§ BRIEF:
Before copying, remove every picture, and then repeat all entries below precisely as written.

[Dataset records]
^^^^

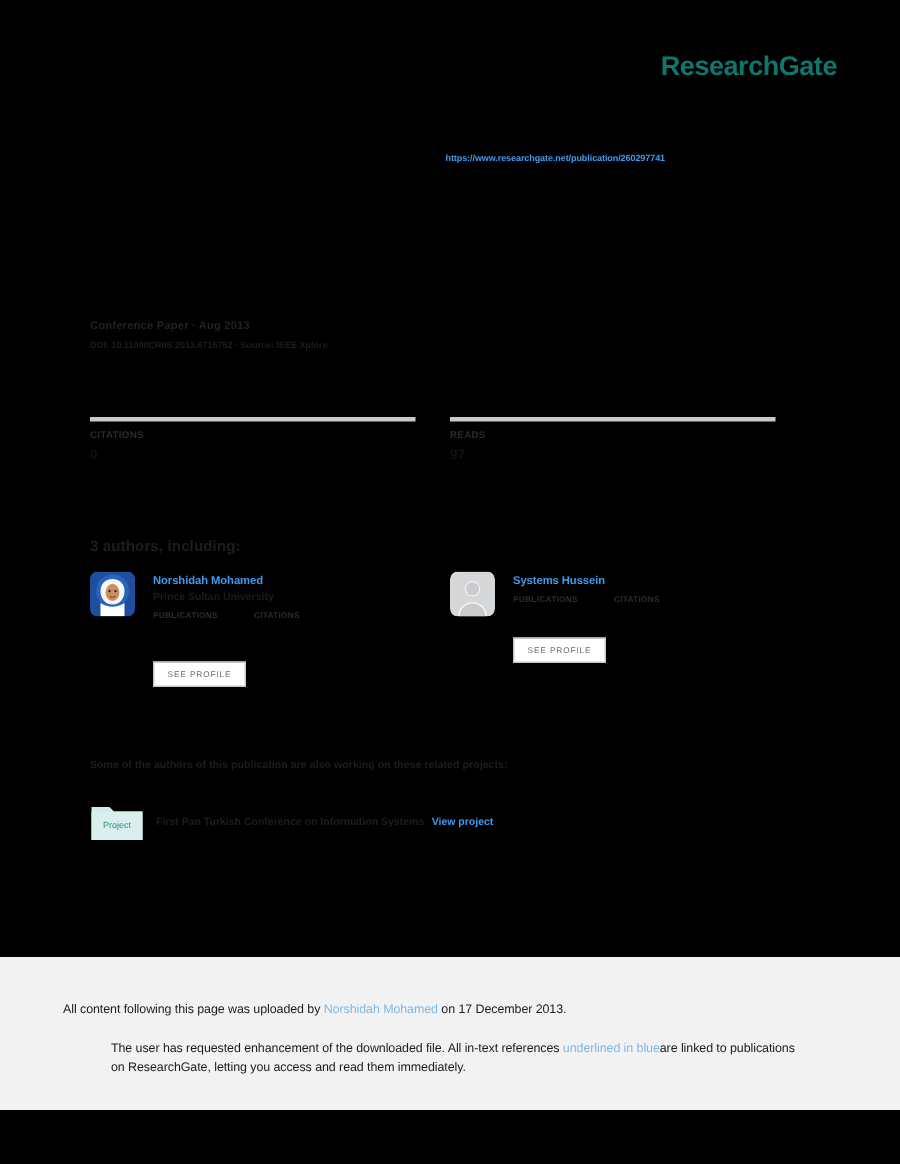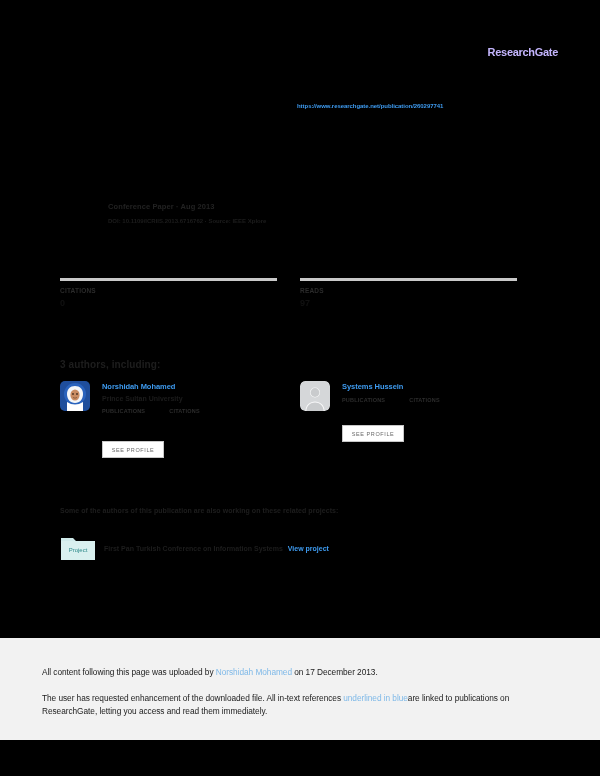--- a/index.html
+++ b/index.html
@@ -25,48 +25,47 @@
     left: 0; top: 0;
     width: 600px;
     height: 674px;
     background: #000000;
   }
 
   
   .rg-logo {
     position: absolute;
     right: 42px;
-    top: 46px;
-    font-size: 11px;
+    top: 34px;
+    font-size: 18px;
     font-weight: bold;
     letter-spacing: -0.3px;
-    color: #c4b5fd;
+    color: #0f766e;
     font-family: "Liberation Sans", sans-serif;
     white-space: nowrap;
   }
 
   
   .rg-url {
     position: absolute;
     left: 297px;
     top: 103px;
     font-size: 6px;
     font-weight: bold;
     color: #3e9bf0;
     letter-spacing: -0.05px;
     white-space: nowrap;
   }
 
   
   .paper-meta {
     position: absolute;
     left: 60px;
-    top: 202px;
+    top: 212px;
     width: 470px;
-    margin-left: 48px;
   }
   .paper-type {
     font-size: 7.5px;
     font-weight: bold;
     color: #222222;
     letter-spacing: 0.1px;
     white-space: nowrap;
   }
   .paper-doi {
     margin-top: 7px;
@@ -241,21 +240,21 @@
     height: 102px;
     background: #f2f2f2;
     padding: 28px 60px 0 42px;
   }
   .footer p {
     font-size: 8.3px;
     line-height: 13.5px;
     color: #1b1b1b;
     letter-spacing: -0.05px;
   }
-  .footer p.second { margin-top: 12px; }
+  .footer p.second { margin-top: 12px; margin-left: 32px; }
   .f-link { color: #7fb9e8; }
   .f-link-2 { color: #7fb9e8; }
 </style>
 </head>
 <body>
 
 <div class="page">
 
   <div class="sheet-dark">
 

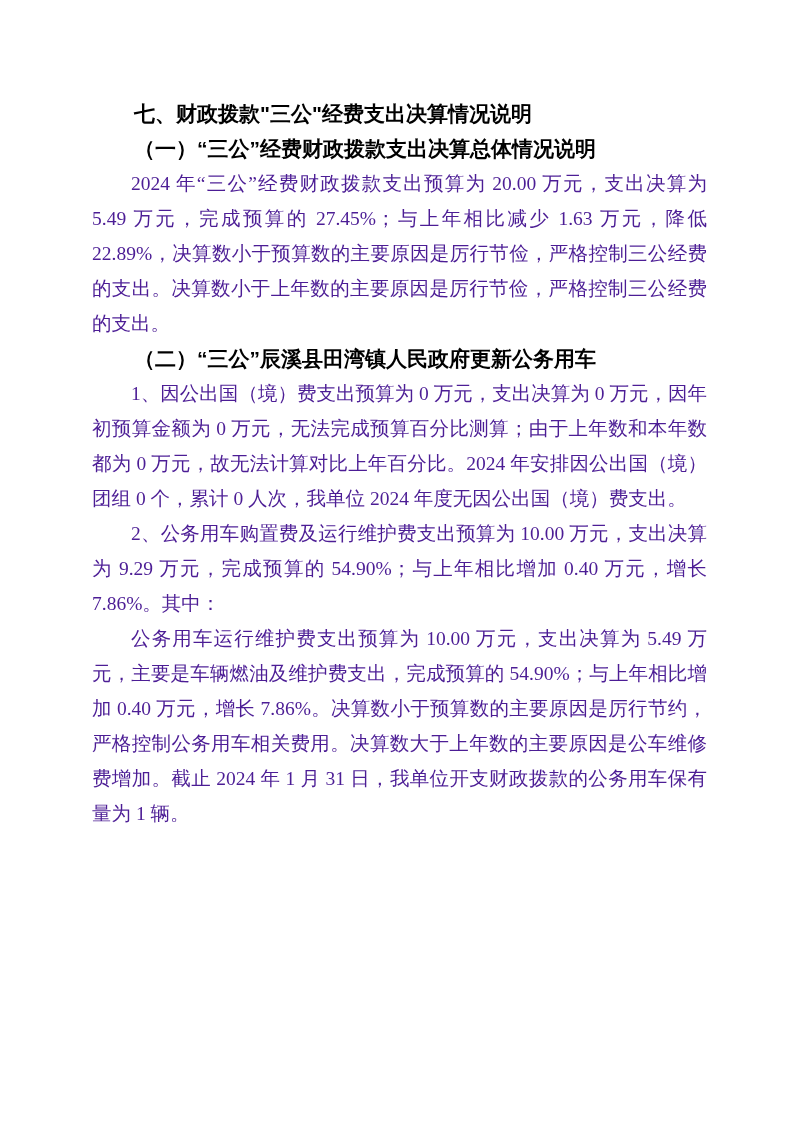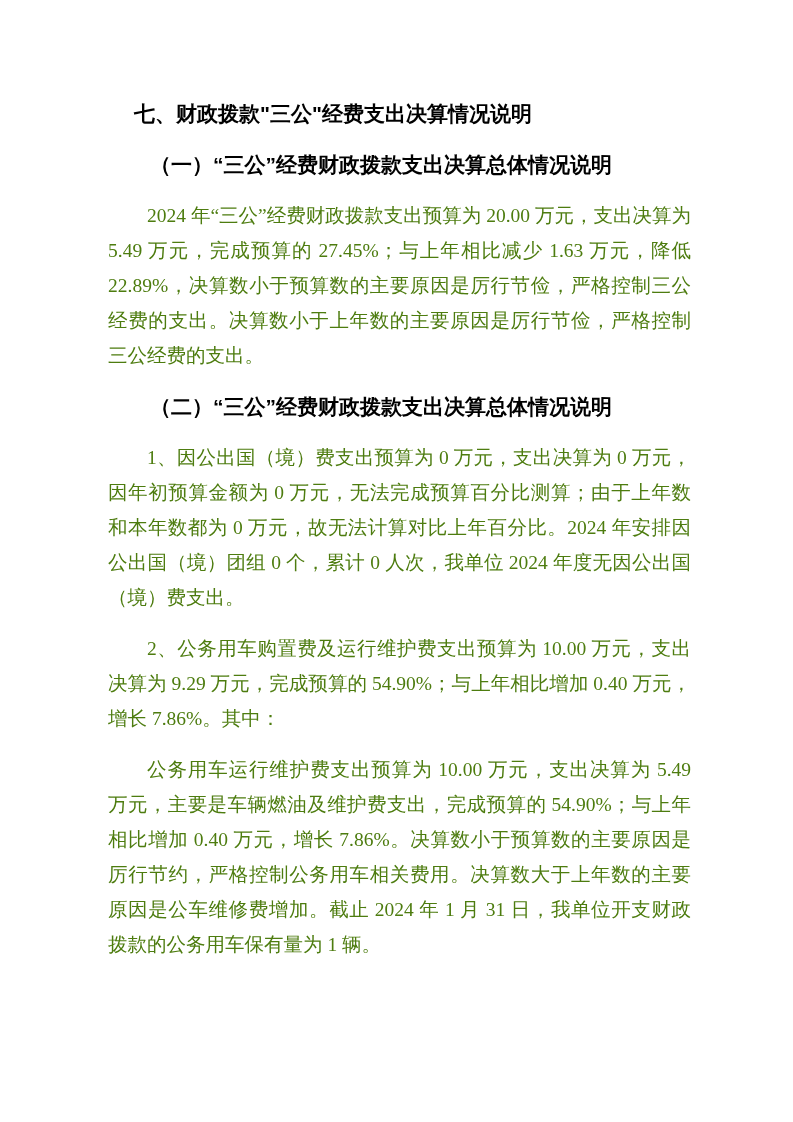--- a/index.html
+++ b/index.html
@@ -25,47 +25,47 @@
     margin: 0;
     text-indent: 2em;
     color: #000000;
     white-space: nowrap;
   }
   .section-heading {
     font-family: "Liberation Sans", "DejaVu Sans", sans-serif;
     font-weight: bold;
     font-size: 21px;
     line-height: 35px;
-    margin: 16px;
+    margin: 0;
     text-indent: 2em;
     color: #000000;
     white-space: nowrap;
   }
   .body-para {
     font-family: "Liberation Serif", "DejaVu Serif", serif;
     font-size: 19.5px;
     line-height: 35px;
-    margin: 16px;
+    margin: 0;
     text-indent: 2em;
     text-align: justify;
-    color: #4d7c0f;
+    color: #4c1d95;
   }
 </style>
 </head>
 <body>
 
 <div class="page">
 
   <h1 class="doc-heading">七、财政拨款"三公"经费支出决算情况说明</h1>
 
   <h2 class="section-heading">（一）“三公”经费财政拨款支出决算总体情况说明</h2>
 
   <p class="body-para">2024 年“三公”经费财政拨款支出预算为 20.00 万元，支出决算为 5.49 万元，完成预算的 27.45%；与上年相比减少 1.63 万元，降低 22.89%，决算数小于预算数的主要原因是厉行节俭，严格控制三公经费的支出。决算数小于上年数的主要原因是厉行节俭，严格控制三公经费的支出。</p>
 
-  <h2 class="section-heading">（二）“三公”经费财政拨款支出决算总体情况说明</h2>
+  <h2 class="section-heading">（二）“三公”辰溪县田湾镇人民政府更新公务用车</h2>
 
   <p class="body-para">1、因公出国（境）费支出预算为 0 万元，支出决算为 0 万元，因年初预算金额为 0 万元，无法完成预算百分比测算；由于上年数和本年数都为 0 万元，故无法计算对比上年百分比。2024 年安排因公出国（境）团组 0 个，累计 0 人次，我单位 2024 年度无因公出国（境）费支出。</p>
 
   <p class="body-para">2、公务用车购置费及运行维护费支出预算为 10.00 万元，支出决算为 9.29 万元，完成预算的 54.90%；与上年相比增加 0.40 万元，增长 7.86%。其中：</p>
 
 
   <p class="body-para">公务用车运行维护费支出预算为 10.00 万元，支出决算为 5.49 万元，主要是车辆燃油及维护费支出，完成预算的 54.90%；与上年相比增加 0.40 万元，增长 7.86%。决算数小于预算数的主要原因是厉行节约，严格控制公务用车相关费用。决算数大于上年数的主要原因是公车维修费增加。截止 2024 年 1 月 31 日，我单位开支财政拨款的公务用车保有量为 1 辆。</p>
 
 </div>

^^^^

§ TASK RESULT:
--- a/index.html
+++ b/index.html
@@ -25,48 +25,47 @@
     left: 0; top: 0;
     width: 600px;
     height: 674px;
     background: #000000;
   }
 
   
   .rg-logo {
     position: absolute;
     right: 42px;
-    top: 46px;
-    font-size: 11px;
+    top: 34px;
+    font-size: 18px;
     font-weight: bold;
     letter-spacing: -0.3px;
-    color: #c4b5fd;
+    color: #0f766e;
     font-family: "Liberation Sans", sans-serif;
     white-space: nowrap;
   }
 
   
   .rg-url {
     position: absolute;
     left: 297px;
     top: 103px;
     font-size: 6px;
     font-weight: bold;
     color: #3e9bf0;
     letter-spacing: -0.05px;
     white-space: nowrap;
   }
 
   
   .paper-meta {
     position: absolute;
     left: 60px;
-    top: 202px;
+    top: 212px;
     width: 470px;
-    margin-left: 48px;
   }
   .paper-type {
     font-size: 7.5px;
     font-weight: bold;
     color: #222222;
     letter-spacing: 0.1px;
     white-space: nowrap;
   }
   .paper-doi {
     margin-top: 7px;
@@ -241,21 +240,21 @@
     height: 102px;
     background: #f2f2f2;
     padding: 28px 60px 0 42px;
   }
   .footer p {
     font-size: 8.3px;
     line-height: 13.5px;
     color: #1b1b1b;
     letter-spacing: -0.05px;
   }
-  .footer p.second { margin-top: 12px; }
+  .footer p.second { margin-top: 12px; margin-left: 32px; }
   .f-link { color: #7fb9e8; }
   .f-link-2 { color: #7fb9e8; }
 </style>
 </head>
 <body>
 
 <div class="page">
 
   <div class="sheet-dark">
 

--- a/index.html
+++ b/index.html
@@ -25,47 +25,47 @@
     margin: 0;
     text-indent: 2em;
     color: #000000;
     white-space: nowrap;
   }
   .section-heading {
     font-family: "Liberation Sans", "DejaVu Sans", sans-serif;
     font-weight: bold;
     font-size: 21px;
     line-height: 35px;
-    margin: 16px;
+    margin: 0;
     text-indent: 2em;
     color: #000000;
     white-space: nowrap;
   }
   .body-para {
     font-family: "Liberation Serif", "DejaVu Serif", serif;
     font-size: 19.5px;
     line-height: 35px;
-    margin: 16px;
+    margin: 0;
     text-indent: 2em;
     text-align: justify;
-    color: #4d7c0f;
+    color: #4c1d95;
   }
 </style>
 </head>
 <body>
 
 <div class="page">
 
   <h1 class="doc-heading">七、财政拨款"三公"经费支出决算情况说明</h1>
 
   <h2 class="section-heading">（一）“三公”经费财政拨款支出决算总体情况说明</h2>
 
   <p class="body-para">2024 年“三公”经费财政拨款支出预算为 20.00 万元，支出决算为 5.49 万元，完成预算的 27.45%；与上年相比减少 1.63 万元，降低 22.89%，决算数小于预算数的主要原因是厉行节俭，严格控制三公经费的支出。决算数小于上年数的主要原因是厉行节俭，严格控制三公经费的支出。</p>
 
-  <h2 class="section-heading">（二）“三公”经费财政拨款支出决算总体情况说明</h2>
+  <h2 class="section-heading">（二）“三公”辰溪县田湾镇人民政府更新公务用车</h2>
 
   <p class="body-para">1、因公出国（境）费支出预算为 0 万元，支出决算为 0 万元，因年初预算金额为 0 万元，无法完成预算百分比测算；由于上年数和本年数都为 0 万元，故无法计算对比上年百分比。2024 年安排因公出国（境）团组 0 个，累计 0 人次，我单位 2024 年度无因公出国（境）费支出。</p>
 
   <p class="body-para">2、公务用车购置费及运行维护费支出预算为 10.00 万元，支出决算为 9.29 万元，完成预算的 54.90%；与上年相比增加 0.40 万元，增长 7.86%。其中：</p>
 
 
   <p class="body-para">公务用车运行维护费支出预算为 10.00 万元，支出决算为 5.49 万元，主要是车辆燃油及维护费支出，完成预算的 54.90%；与上年相比增加 0.40 万元，增长 7.86%。决算数小于预算数的主要原因是厉行节约，严格控制公务用车相关费用。决算数大于上年数的主要原因是公车维修费增加。截止 2024 年 1 月 31 日，我单位开支财政拨款的公务用车保有量为 1 辆。</p>
 
 </div>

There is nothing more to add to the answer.